第79話 戦闘狂はスーパーヒロインだった

 ビックホーンラビットの死体の上をゴロゴロと転がり華麗に着地する。だが、誰もそんな僕の姿を見ていない。


「あのー、お二人とも?」


「あっ、お兄ちゃんおかえり」


「グギャギャ!」


 香里奈とシズカは女子トークで盛り上がっていた。流石にその会話に入れない僕は一人でビックホーンラビットを探すことにした。


「ねぇ、お兄ちゃん? さっきあんなことあったのに一人でどこかに行く気?」


『ご主人様は馬鹿なんですか? 脳みそ詰まっているんですか?』


 女子トークをしていると思っていたが、どうやら僕を貶していたようだ。やはり女性二人に男一人では勝ち目がない。


 いつかゴブリンの男、シズオが仲間になることを夢見て頑張るしかない。


「お兄ちゃんって自分の世界に旅立つことが増えたよね」


『この世界に来た時からご主人様は少し変わり者でしたよ』


「変わり者ってところは否定しないけどさ」


 いい加減僕の話はここまでにして欲しい。いくら精神耐性の耐性スキルを手に入れても流石に辛くなってくる。


「そういえば、あいつの近くにいたら眠たくなったのはなんかあるのか?」


 ビックホーンラビットにもたれた瞬間、眠気が襲ってきたのはあの柔らかいボディのせいだと思っていた。実際におかしいぐらい眠気が強くなったのだ。


「たぶん睡眠の状態異常が付与されたんだと思うよ」


 状態異常とは麻痺とか毒のことを言っているのだろうか。確かにゲームでは敵に眠らされることはあったが、実際に眠らされると恐怖にしか感じない。


「あまり近づかないようにして倒すのがオススメかな。きっと壁に擬態していると思うから一度物を投げた方が良いかもしれないね」


 そう言って二人とも僕を見ていた。正確に言えば僕が持っている手裏剣だ。ただ、問題なのは投げてビックホーンラビットではなかった時だ。


 家の外壁に穴を開けたら住んでいる人にとっては大迷惑になる。


 それを感じ取った香里奈はスマホを取り出した。


「壁に向かって一度投げてもらってもいい?」


 僕は香里奈が言った通りに手裏剣を壁に向かって投げる。見事壁に刺さった手裏剣は大きな穴を開けていた。


「これ本当に大丈夫なのか?」


「私に任せて!」


 香里奈はスマホを操作すると、鏡の中に来た時に使ったスキルを起動させた。


 スキル:スマホ時計は現実世界と鏡の世界の時間を調整するスキルだったはず。


「このスキルって初めは物の時間経過を調整するスキルだったけど、巻き戻すこともできるんだ」


 どうやら物の時間調整もできるらしい。料理にも便利なスキルだろう。スキルを使うと穴が徐々に閉じていく。ここで疑問に思うのが、なぜ家の玄関はお金を使ってまで修復したのか。それが疑問に残った。


 香里奈に確認すると、なぜか我が家だけはスキルの対象にならないらしい。魔物が家の中に入ってこれない理由と関係があるのだろう。


「これでお兄ちゃんは自由に手裏剣が投げれるね」


 僕はビックホーンラビットを探すために手裏剣を投げ続けた。





 1時間ほどビックホーンラビットを探すと、やつらは基本的に壁になっているか、地面に擬態していることが多かった。
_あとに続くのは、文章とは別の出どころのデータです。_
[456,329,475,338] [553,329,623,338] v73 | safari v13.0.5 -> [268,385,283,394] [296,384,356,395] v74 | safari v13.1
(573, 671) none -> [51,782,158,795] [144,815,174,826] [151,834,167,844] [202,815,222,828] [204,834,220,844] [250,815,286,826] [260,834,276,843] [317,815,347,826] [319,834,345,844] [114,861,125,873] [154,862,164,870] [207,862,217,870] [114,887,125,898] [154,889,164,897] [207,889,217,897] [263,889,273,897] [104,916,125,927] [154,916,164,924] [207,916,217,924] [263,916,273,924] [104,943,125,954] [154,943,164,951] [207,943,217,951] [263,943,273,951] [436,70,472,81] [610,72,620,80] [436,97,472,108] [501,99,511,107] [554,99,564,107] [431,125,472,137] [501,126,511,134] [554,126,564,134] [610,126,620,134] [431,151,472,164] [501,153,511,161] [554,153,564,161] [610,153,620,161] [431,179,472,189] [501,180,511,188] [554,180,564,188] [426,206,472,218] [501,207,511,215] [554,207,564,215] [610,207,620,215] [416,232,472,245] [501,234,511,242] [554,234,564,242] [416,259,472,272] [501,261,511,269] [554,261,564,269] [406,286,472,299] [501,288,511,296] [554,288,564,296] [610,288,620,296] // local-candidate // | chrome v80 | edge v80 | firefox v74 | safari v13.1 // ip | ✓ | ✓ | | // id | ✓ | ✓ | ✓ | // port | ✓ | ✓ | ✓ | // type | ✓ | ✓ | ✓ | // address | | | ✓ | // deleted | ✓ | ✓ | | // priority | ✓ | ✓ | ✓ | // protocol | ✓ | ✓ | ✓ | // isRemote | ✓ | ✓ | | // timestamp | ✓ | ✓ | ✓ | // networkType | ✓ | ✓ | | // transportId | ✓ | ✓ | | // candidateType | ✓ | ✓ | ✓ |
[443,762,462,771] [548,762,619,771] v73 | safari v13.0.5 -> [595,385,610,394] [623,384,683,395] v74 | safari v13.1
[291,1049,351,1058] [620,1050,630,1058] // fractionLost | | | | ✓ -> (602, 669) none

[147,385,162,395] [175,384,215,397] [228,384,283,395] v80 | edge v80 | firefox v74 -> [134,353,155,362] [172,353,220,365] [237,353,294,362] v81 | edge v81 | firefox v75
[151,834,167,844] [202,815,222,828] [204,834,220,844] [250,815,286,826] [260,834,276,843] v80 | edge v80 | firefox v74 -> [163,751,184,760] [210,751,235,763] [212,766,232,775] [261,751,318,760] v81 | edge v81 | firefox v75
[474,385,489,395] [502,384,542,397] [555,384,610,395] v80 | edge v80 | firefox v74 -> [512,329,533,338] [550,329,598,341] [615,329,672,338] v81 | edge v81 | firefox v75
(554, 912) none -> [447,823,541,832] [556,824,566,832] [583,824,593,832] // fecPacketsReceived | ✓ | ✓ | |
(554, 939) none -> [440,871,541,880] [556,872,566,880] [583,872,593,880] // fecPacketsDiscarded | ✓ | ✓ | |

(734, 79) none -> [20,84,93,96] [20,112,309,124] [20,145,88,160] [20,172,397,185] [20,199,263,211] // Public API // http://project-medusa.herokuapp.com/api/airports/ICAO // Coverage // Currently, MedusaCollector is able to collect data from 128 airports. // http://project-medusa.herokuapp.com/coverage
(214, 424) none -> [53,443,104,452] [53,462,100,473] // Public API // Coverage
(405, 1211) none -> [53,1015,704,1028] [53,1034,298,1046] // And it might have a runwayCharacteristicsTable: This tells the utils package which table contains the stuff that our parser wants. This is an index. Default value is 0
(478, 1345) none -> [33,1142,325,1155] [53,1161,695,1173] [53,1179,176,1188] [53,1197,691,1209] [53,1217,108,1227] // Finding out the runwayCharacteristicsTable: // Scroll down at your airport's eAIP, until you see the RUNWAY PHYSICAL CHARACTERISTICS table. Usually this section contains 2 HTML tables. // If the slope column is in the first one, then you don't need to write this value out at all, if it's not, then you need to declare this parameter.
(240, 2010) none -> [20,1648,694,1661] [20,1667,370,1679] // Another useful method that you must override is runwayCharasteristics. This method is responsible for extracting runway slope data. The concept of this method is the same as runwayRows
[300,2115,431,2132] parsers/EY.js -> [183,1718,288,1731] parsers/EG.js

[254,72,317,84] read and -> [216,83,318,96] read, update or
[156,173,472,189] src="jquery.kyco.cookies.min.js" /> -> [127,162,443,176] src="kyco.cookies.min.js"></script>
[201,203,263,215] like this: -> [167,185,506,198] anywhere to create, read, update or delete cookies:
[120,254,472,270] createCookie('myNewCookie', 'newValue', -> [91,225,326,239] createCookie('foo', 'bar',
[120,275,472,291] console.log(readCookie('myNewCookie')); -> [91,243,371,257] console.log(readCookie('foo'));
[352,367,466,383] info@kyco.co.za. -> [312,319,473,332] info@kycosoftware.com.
 地面にいる時も踏んだ瞬間に睡眠の状態異常がかかる仕組みになっていた。


 その中で一番活躍したのがシズカだ。


「ねぇ、僕必要ないよね? シズカだけでよかったよね?」


『ご主人様めんどくさいです』


「だって状態異常効かないじゃん」


 ビックホーンラビット達に出会う度に眠らされる僕とは違い、シズカは全く眠る様子がなかった。そのことを香里奈に聞くと、シズカは全ての状態異常に耐性があるスーパーヒロインだった。


 それならシズカが先頭で戦い、僕達が補助をすれば良いと思っていたがそうはいかなかった。


『私だって戦いたくて戦っているわけではないわよ』


 今まで楽しそうに金棒を振り回していたのに、今頃になってこの展開だ。どこから見ても戦闘狂にしか見えないシズカが無理やり戦っていた。


「今までのあの姿は――」


「だってシズカって潔癖症だもんね。魔物の血が付くのが嫌だから大きめの武器を持っているんだよ? 得意武器って確かに槍だもんね」


「グギャ!」


 どうやら目の前にいるシズカの入浴シーンも遠い未来ではなさそうだ。